[TASK OBJECTIVE] Leaving every picture out, repeat all of the entries below exactly.

[PROVIDED RECORDS]
=== Section Start ===

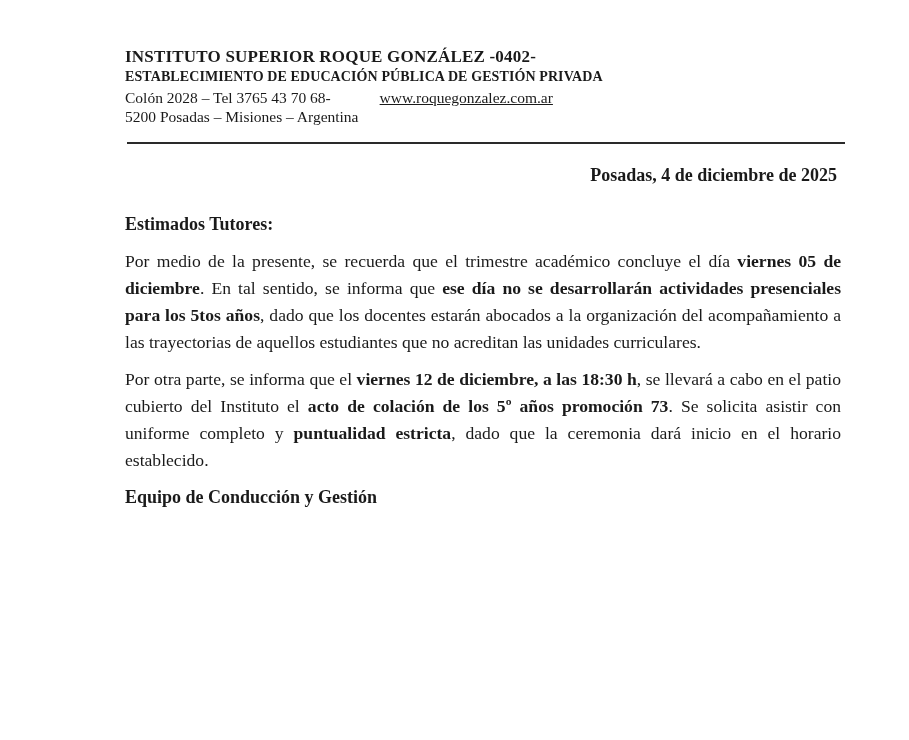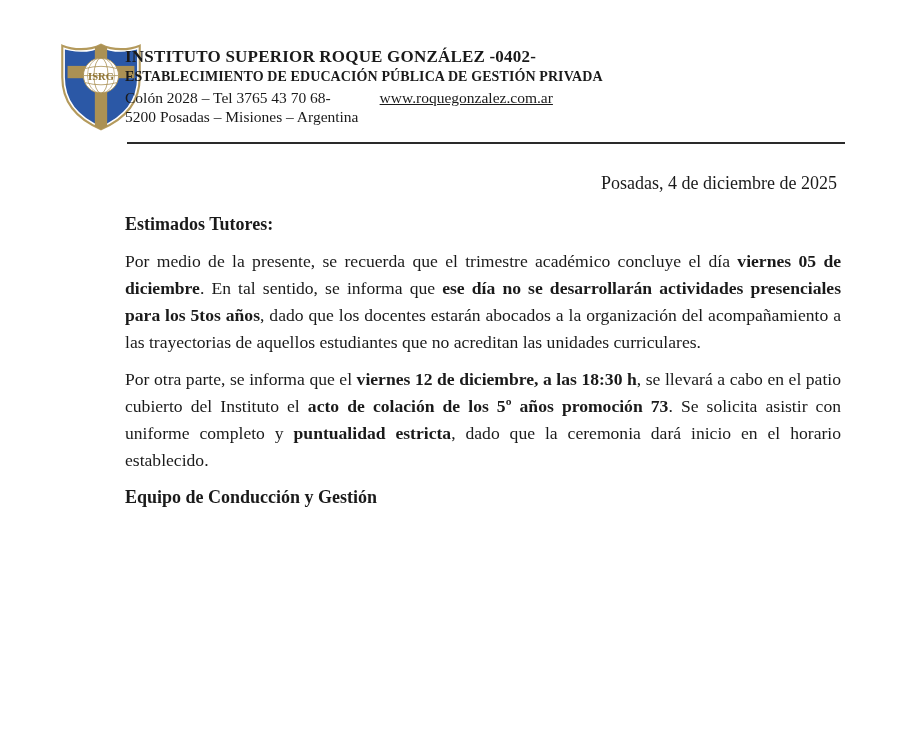--- a/index.html
+++ b/index.html
@@ -44,23 +44,22 @@
   }
 
   
   .date-line {
     position: absolute;
     left: 125px;
     top: 162px;
     width: 712px;
     text-align: right;
     font-size: 18px;
-    font-weight: normal;
+    font-weight: bold;
     line-height: 27px;
-    margin-top: 8px;
   }
   .salutation {
     position: absolute;
     left: 125px;
     top: 211px;
     font-size: 18px;
     font-weight: bold;
     line-height: 27px;
   }
   .body-text {
@@ -81,46 +80,20 @@
     font-size: 18px;
     line-height: 27px;
     padding-right: 20px;
   }
 </style>
 </head>
 <body>
 
 <div class="page">
 
-  <div class="logo">
-    <svg viewBox="0 0 100 110" width="88" height="97">
-      <defs>
-        <clipPath id="shieldClip">
-          <path d="M 6,12 C 18,17 36,18 50,11 C 64,18 82,17 94,12 L 94,48 C 94,78 76,96 50,107 C 24,96 6,78 6,48 Z"></path>
-        </clipPath>
-      </defs>
-
-      <path d="M 6,12 C 18,17 36,18 50,11 C 64,18 82,17 94,12 L 94,48 C 94,78 76,96 50,107 C 24,96 6,78 6,48 Z" fill="#2b58a6" stroke="#ffffff" stroke-width="6"></path>
-
-      <path d="M 6,12 C 18,17 36,18 50,11 C 64,18 82,17 94,12 L 94,48 C 94,78 76,96 50,107 C 24,96 6,78 6,48 Z" fill="none" stroke="#b49a5c" stroke-width="2.4"></path>
-
-      <g clip-path="url(#shieldClip)">
-        <rect x="43" y="11" width="14" height="96" fill="#ab9154"></rect>
-        <rect x="12" y="35" width="76" height="14" fill="#ab9154"></rect>
-      </g>
-
-      <g>
-        <circle cx="50" cy="46" r="20" fill="#ffffff" stroke="#a98f52" stroke-width="1"></circle>
-        <ellipse cx="50" cy="46" rx="8" ry="20" fill="none" stroke="#a98f52" stroke-width="0.9"></ellipse>
-        <ellipse cx="50" cy="46" rx="15.5" ry="20" fill="none" stroke="#a98f52" stroke-width="0.7"></ellipse>
-        <path d="M 32,38 Q 50,33 68,38 M 30,46 L 70,46 M 32,54 Q 50,59 68,54" fill="none" stroke="#a98f52" stroke-width="0.9"></path>
-        <text x="50" y="51" text-anchor="middle" font-size="12" font-weight="bold" fill="#8e7435" font-family="Liberation Serif, serif">ISRG</text>
-      </g>
-    </svg>
-  </div>
 
   <div class="header-text">
     <div class="inst-line1">INSTITUTO SUPERIOR ROQUE GONZÁLEZ -0402-</div>
     <div class="inst-line2">ESTABLECIMIENTO DE EDUCACIÓN PÚBLICA DE GESTIÓN PRIVADA</div>
     <div class="addr-line"><span>Colón 2028 – Tel 3765 43 70 68- </span><span class="link">www.roquegonzalez.com.ar</span></div>
     <div class="city-line">5200 Posadas – Misiones – Argentina</div>
   </div>
 
   <div class="header-divider"></div>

=== Section End ===

[EXERCISE OUTPUT]
--- a/index.html
+++ b/index.html
@@ -44,23 +44,22 @@
   }
 
   
   .date-line {
     position: absolute;
     left: 125px;
     top: 162px;
     width: 712px;
     text-align: right;
     font-size: 18px;
-    font-weight: normal;
+    font-weight: bold;
     line-height: 27px;
-    margin-top: 8px;
   }
   .salutation {
     position: absolute;
     left: 125px;
     top: 211px;
     font-size: 18px;
     font-weight: bold;
     line-height: 27px;
   }
   .body-text {
@@ -81,46 +80,20 @@
     font-size: 18px;
     line-height: 27px;
     padding-right: 20px;
   }
 </style>
 </head>
 <body>
 
 <div class="page">
 
-  <div class="logo">
-    <svg viewBox="0 0 100 110" width="88" height="97">
-      <defs>
-        <clipPath id="shieldClip">
-          <path d="M 6,12 C 18,17 36,18 50,11 C 64,18 82,17 94,12 L 94,48 C 94,78 76,96 50,107 C 24,96 6,78 6,48 Z"></path>
-        </clipPath>
-      </defs>
-
-      <path d="M 6,12 C 18,17 36,18 50,11 C 64,18 82,17 94,12 L 94,48 C 94,78 76,96 50,107 C 24,96 6,78 6,48 Z" fill="#2b58a6" stroke="#ffffff" stroke-width="6"></path>
-
-      <path d="M 6,12 C 18,17 36,18 50,11 C 64,18 82,17 94,12 L 94,48 C 94,78 76,96 50,107 C 24,96 6,78 6,48 Z" fill="none" stroke="#b49a5c" stroke-width="2.4"></path>
-
-      <g clip-path="url(#shieldClip)">
-        <rect x="43" y="11" width="14" height="96" fill="#ab9154"></rect>
-        <rect x="12" y="35" width="76" height="14" fill="#ab9154"></rect>
-      </g>
-
-      <g>
-        <circle cx="50" cy="46" r="20" fill="#ffffff" stroke="#a98f52" stroke-width="1"></circle>
-        <ellipse cx="50" cy="46" rx="8" ry="20" fill="none" stroke="#a98f52" stroke-width="0.9"></ellipse>
-        <ellipse cx="50" cy="46" rx="15.5" ry="20" fill="none" stroke="#a98f52" stroke-width="0.7"></ellipse>
-        <path d="M 32,38 Q 50,33 68,38 M 30,46 L 70,46 M 32,54 Q 50,59 68,54" fill="none" stroke="#a98f52" stroke-width="0.9"></path>
-        <text x="50" y="51" text-anchor="middle" font-size="12" font-weight="bold" fill="#8e7435" font-family="Liberation Serif, serif">ISRG</text>
-      </g>
-    </svg>
-  </div>
 
   <div class="header-text">
     <div class="inst-line1">INSTITUTO SUPERIOR ROQUE GONZÁLEZ -0402-</div>
     <div class="inst-line2">ESTABLECIMIENTO DE EDUCACIÓN PÚBLICA DE GESTIÓN PRIVADA</div>
     <div class="addr-line"><span>Colón 2028 – Tel 3765 43 70 68- </span><span class="link">www.roquegonzalez.com.ar</span></div>
     <div class="city-line">5200 Posadas – Misiones – Argentina</div>
   </div>
 
   <div class="header-divider"></div>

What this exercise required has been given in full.